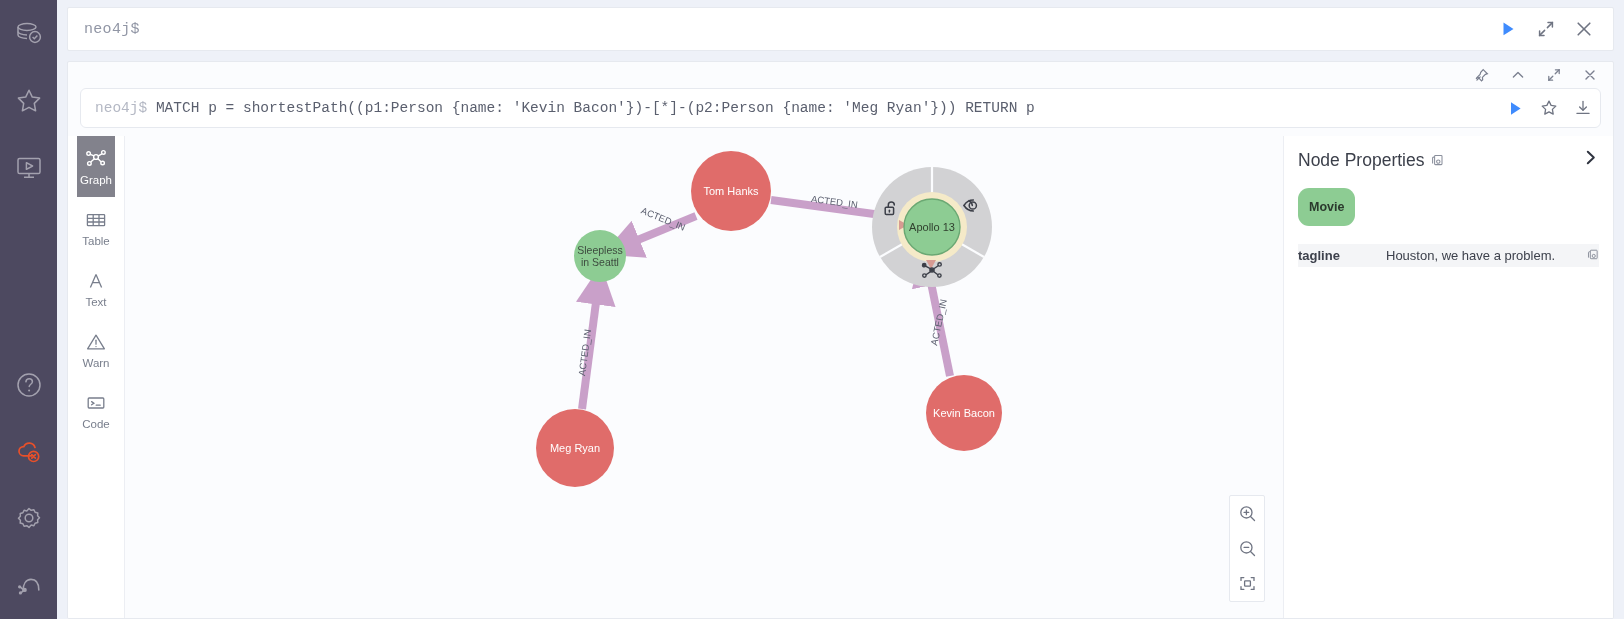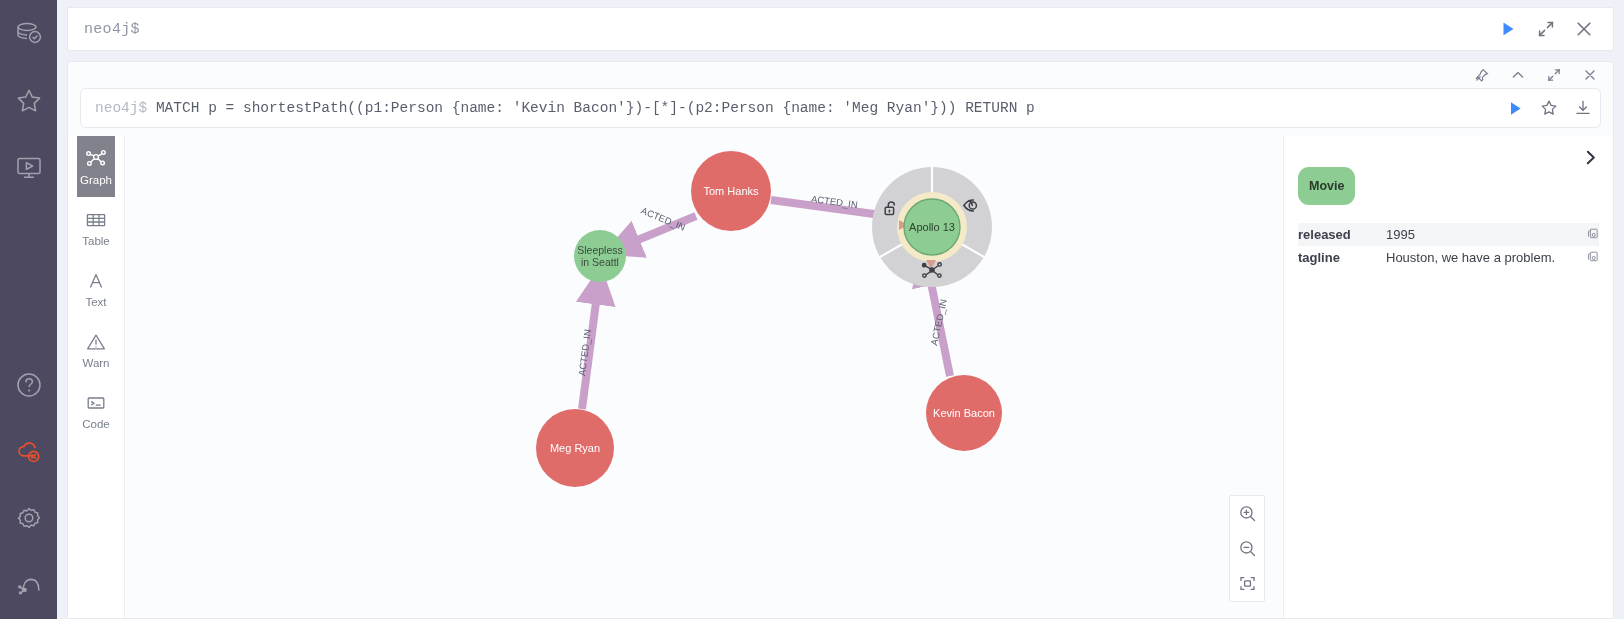--- a/index.html
+++ b/index.html
@@ -505,6 +505,16 @@
         </div>
 
         <div class="props">
+          <div class="props-head">
+            <span class="props-title">Node Properties</span>
+            <span>
+              <svg width="13" height="13" viewBox="0 0 13 13" fill="none" stroke="#8a8f9c" stroke-width="1.05">
+                <rect x="3.6" y="2.4" width="7.4" height="9.2" rx=".8"></rect>
+                <path d="M3.6 4.1H2.4a.8.8 0 0 0-.8.8v5.5"></path>
+                <circle cx="7.3" cy="8.6" r="1.7"></circle>
+              </svg>
+            </span>
+          </div>
 
           <span class="props-chevron">
             <svg width="17" height="17" viewBox="0 0 17 17" fill="none" stroke="#2f3440" stroke-width="2" stroke-linecap="round" stroke-linejoin="round">

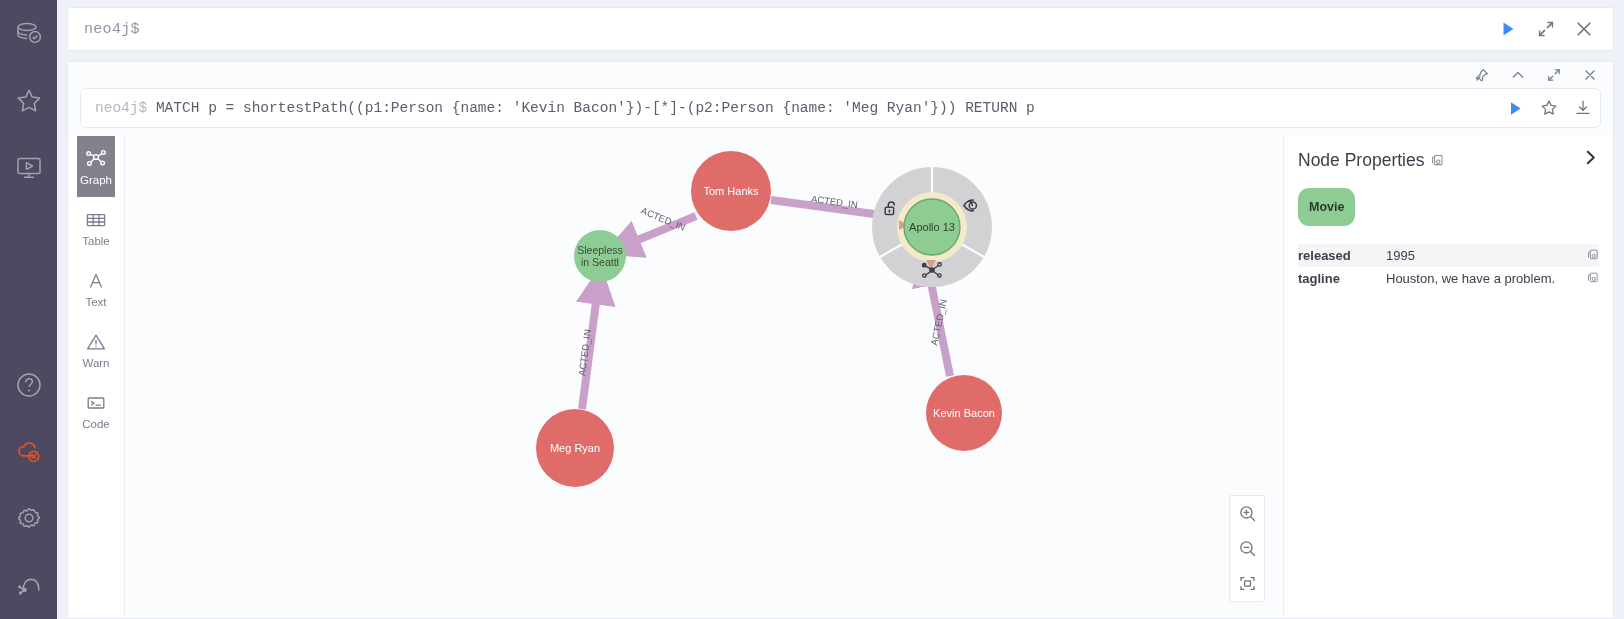--- a/index.html
+++ b/index.html
@@ -527,17 +527,6 @@
           <table class="prop-table">
             <tbody>
               <tr>
-                <td class="k">released</td>
-                <td class="v">1995</td>
-                <td class="c">
-                  <svg width="12" height="12" viewBox="0 0 13 13" fill="none" stroke="#8a8f9c" stroke-width="1.05">
-                    <rect x="3.6" y="2.4" width="7.4" height="9.2" rx=".8"></rect>
-                    <path d="M3.6 4.1H2.4a.8.8 0 0 0-.8.8v5.5"></path>
-                    <circle cx="7.3" cy="8.6" r="1.7"></circle>
-                  </svg>
-                </td>
-              </tr>
-              <tr>
                 <td class="k">tagline</td>
                 <td class="v">Houston, we have a problem.</td>
                 <td class="c">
====================
**WHAT YOU NEED TO DO**
Leave the pictures out and print the whole listing precisely.

**ANSWER TO THE EXERCISE**
--- a/index.html
+++ b/index.html
@@ -505,6 +505,16 @@
         </div>
 
         <div class="props">
+          <div class="props-head">
+            <span class="props-title">Node Properties</span>
+            <span>
+              <svg width="13" height="13" viewBox="0 0 13 13" fill="none" stroke="#8a8f9c" stroke-width="1.05">
+                <rect x="3.6" y="2.4" width="7.4" height="9.2" rx=".8"></rect>
+                <path d="M3.6 4.1H2.4a.8.8 0 0 0-.8.8v5.5"></path>
+                <circle cx="7.3" cy="8.6" r="1.7"></circle>
+              </svg>
+            </span>
+          </div>
 
           <span class="props-chevron">
             <svg width="17" height="17" viewBox="0 0 17 17" fill="none" stroke="#2f3440" stroke-width="2" stroke-linecap="round" stroke-linejoin="round">

--- a/index.html
+++ b/index.html
@@ -527,17 +527,6 @@
           <table class="prop-table">
             <tbody>
               <tr>
-                <td class="k">released</td>
-                <td class="v">1995</td>
-                <td class="c">
-                  <svg width="12" height="12" viewBox="0 0 13 13" fill="none" stroke="#8a8f9c" stroke-width="1.05">
-                    <rect x="3.6" y="2.4" width="7.4" height="9.2" rx=".8"></rect>
-                    <path d="M3.6 4.1H2.4a.8.8 0 0 0-.8.8v5.5"></path>
-                    <circle cx="7.3" cy="8.6" r="1.7"></circle>
-                  </svg>
-                </td>
-              </tr>
-              <tr>
                 <td class="k">tagline</td>
                 <td class="v">Houston, we have a problem.</td>
                 <td class="c">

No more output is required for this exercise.